▶ What the exercise asks
Lines in the listing below containing the string "padding" are to be identified and copied.
- Opening Delimiter -
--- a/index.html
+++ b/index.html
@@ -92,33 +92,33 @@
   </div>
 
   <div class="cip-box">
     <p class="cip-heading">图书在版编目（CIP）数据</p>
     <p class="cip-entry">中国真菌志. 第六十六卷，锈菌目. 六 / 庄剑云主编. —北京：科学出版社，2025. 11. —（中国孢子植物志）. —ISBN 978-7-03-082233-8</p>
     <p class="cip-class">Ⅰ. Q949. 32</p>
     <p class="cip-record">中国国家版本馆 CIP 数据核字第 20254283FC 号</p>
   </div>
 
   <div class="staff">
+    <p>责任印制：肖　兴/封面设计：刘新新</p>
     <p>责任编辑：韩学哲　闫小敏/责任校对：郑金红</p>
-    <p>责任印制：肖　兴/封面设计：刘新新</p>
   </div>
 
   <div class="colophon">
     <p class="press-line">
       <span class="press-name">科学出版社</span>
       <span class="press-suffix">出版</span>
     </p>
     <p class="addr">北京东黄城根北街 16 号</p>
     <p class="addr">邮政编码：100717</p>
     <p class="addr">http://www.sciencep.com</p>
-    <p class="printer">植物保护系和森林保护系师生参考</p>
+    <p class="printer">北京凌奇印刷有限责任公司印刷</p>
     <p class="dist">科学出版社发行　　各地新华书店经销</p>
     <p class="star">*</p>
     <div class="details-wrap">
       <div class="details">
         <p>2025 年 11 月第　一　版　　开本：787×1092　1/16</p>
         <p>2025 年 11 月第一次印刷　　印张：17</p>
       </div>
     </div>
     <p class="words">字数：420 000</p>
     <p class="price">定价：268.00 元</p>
- Closing Delimiter -
- Opening Delimiter -
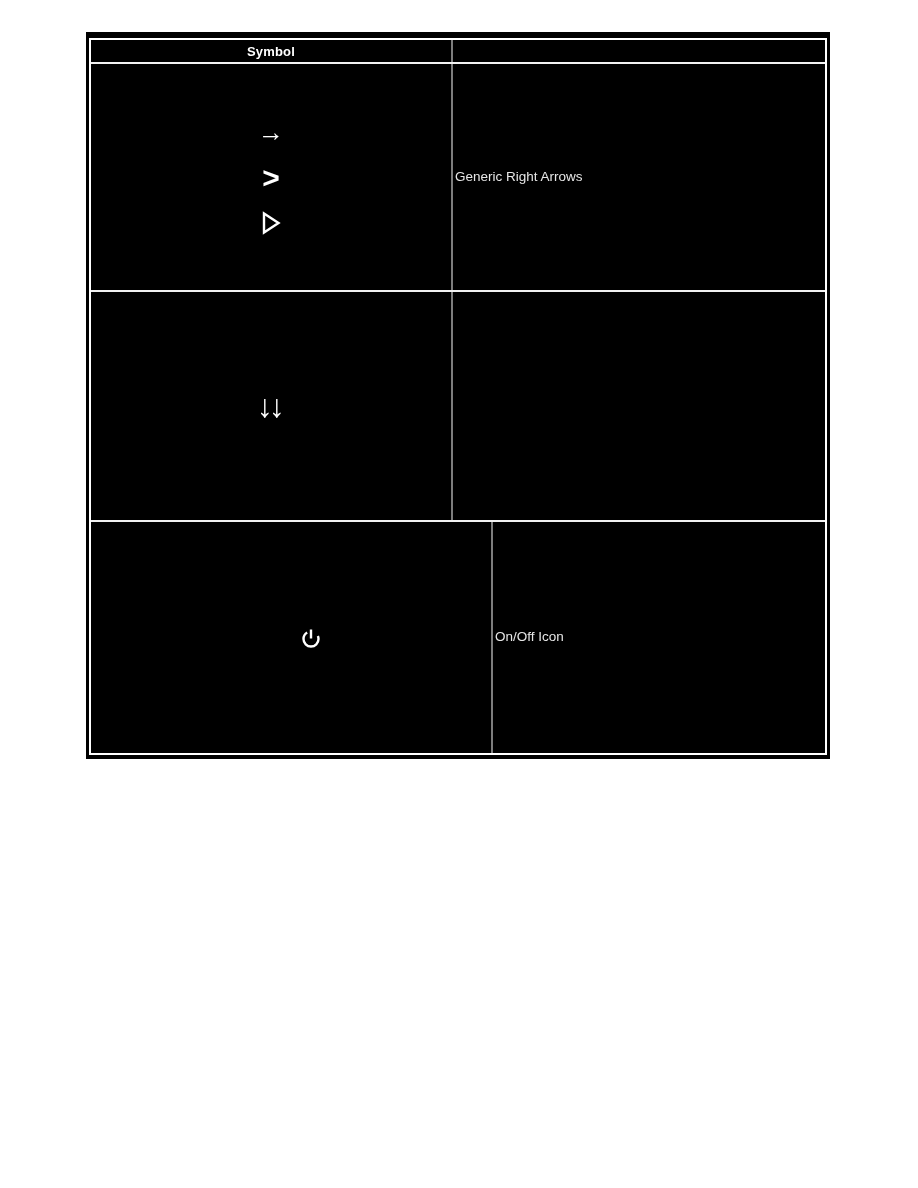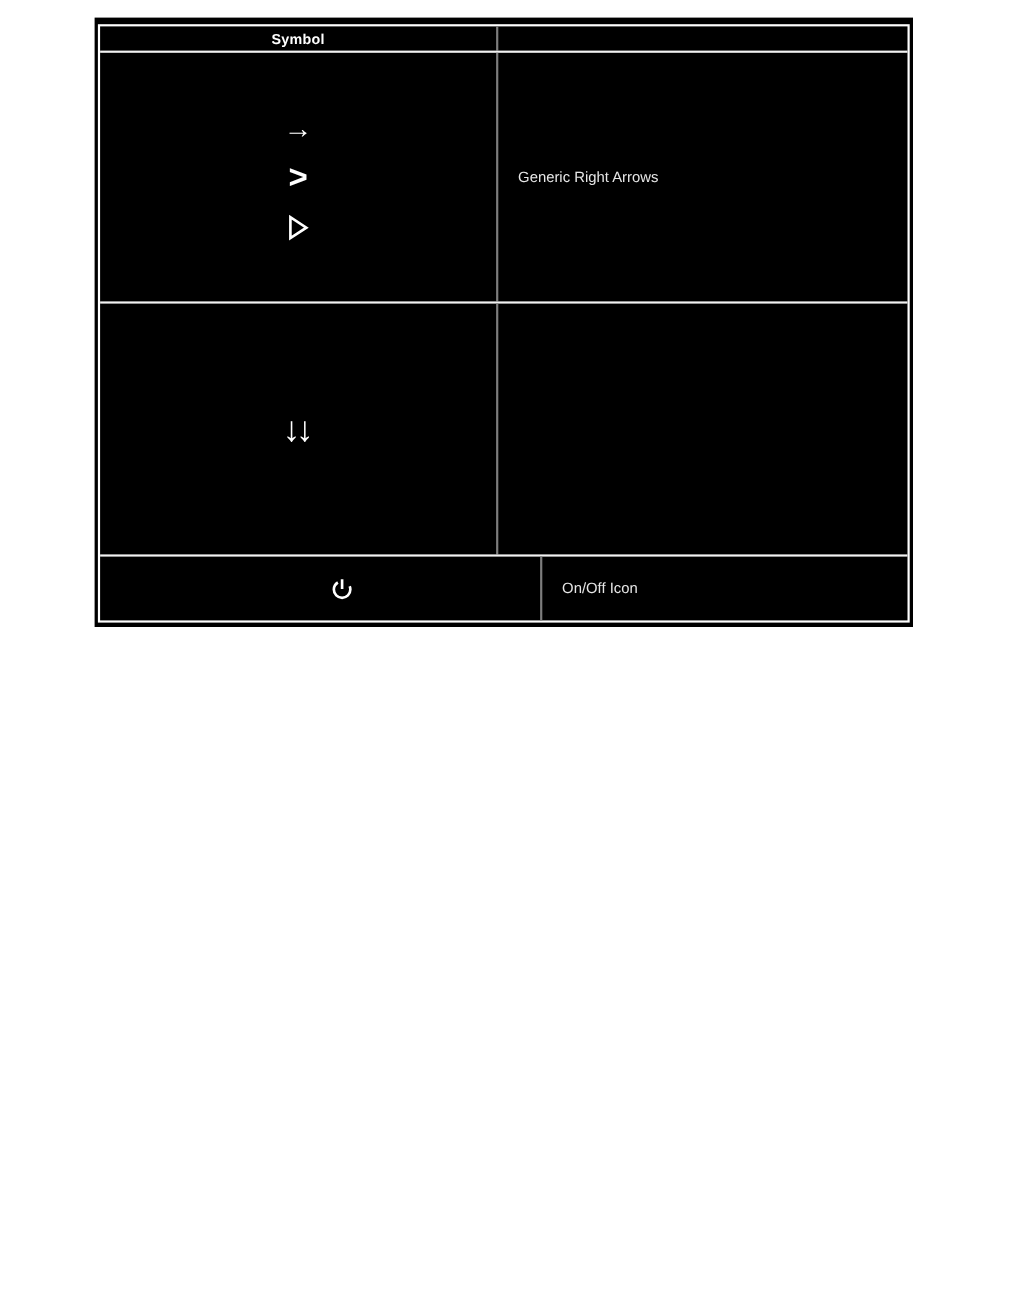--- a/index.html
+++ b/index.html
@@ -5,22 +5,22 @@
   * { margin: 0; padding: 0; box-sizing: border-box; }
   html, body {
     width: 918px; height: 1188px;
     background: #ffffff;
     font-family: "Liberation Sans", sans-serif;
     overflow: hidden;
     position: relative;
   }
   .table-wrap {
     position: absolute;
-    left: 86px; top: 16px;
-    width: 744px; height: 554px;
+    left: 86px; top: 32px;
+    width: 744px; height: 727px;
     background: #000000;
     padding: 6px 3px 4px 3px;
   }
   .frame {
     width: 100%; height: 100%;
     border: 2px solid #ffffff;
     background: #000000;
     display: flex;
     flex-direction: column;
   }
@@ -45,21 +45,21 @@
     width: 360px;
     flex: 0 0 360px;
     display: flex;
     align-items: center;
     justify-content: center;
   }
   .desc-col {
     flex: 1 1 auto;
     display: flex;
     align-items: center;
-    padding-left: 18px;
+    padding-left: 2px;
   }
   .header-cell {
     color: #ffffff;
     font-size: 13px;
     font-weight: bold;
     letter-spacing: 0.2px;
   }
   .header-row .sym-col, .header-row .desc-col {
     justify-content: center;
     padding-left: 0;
- Closing Delimiter -
▶ Exercise result
   * { margin: 0; padding: 0; box-sizing: border-box; }
     padding: 6px 3px 4px 3px;
-    padding-left: 18px;
+    padding-left: 2px;
     padding-left: 0;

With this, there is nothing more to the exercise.